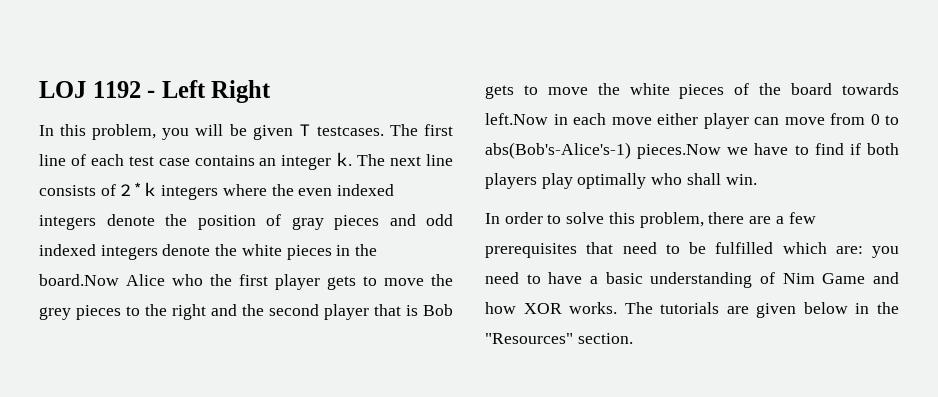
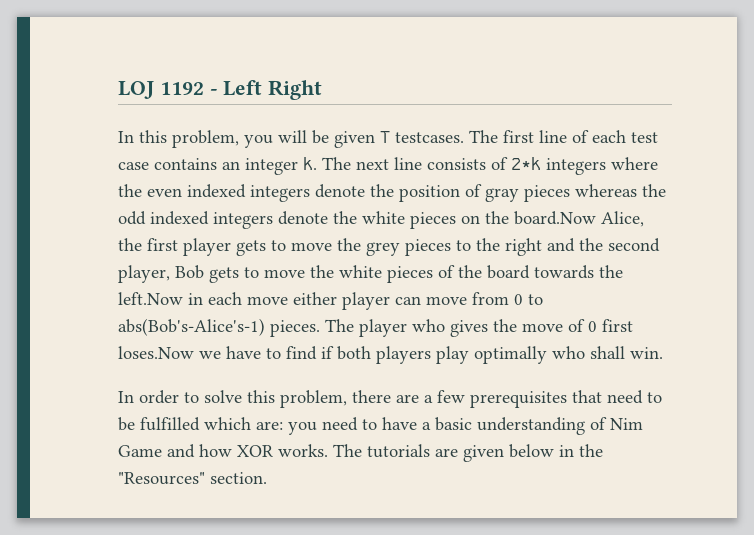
- The next line consists of 2*k integers where the even indexed integers denote the position of gray pieces and odd indexed integers denote the white pieces in the board.Now Alice who the first player gets to move the grey pieces to the right and the second player that is Bob gets to move the white pieces of the board towards left.Now in each move either player can move from 0 to abs(Bob's-Alice's-1) pieces.Now we have to find if both players play optimally who shall win.
+ The next line consists of 2*k integers where the even indexed integers denote the position of gray pieces whereas the odd indexed integers denote the white pieces on the board.Now Alice, the first player gets to move the grey pieces to the right and the second player, Bob gets to move the white pieces of the board towards the left.Now in each move either player can move from 0 to abs(Bob's-Alice's-1) pieces. The player who gives the move of 0 first loses.Now we have to find if both players play optimally who shall win.

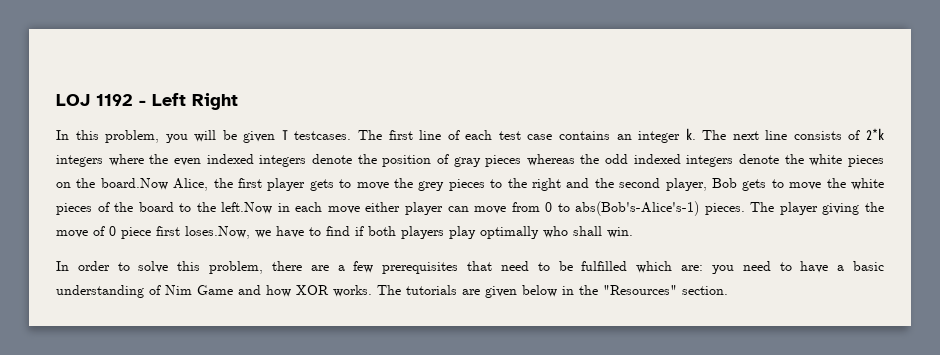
- The next line consists of 2*k integers where the even indexed integers denote the position of gray pieces whereas the odd indexed integers denote the white pieces on the board.Now Alice, the first player gets to move the grey pieces to the right and the second player, Bob gets to move the white pieces of the board towards the left.Now in each move either player can move from 0 to abs(Bob's-Alice's-1) pieces.
+ The next line consists of 2*k integers where the even indexed integers denote the position of gray pieces whereas the odd indexed integers denote the white pieces on the board.Now Alice, the first player gets to move the grey pieces to the right and the second player, Bob gets to move the white pieces of the board to the left.Now in each move either player can move from 0 to abs(Bob's-Alice's-1) pieces.
- The player who gives the move of 0 first loses.Now we have to find if both players play optimally who shall win.
+ The player giving the move of 0 piece first loses.Now, we have to find if both players play optimally who shall win.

──────────────────────────────

**What the task requires**. Quote, word for word, every line starting at the one that contains "board to the" and ending with the final line of the entries.

**Task output**.
+ The next line consists of 2*k integers where the even indexed integers denote the position of gray pieces whereas the odd indexed integers denote the white pieces on the board.Now Alice, the first player gets to move the grey pieces to the right and the second player, Bob gets to move the white pieces of the board to the left.Now in each move either player can move from 0 to abs(Bob's-Alice's-1) pieces.
- The player who gives the move of 0 first loses.Now we have to find if both players play optimally who shall win.
+ The player giving the move of 0 piece first loses.Now, we have to find if both players play optimally who shall win.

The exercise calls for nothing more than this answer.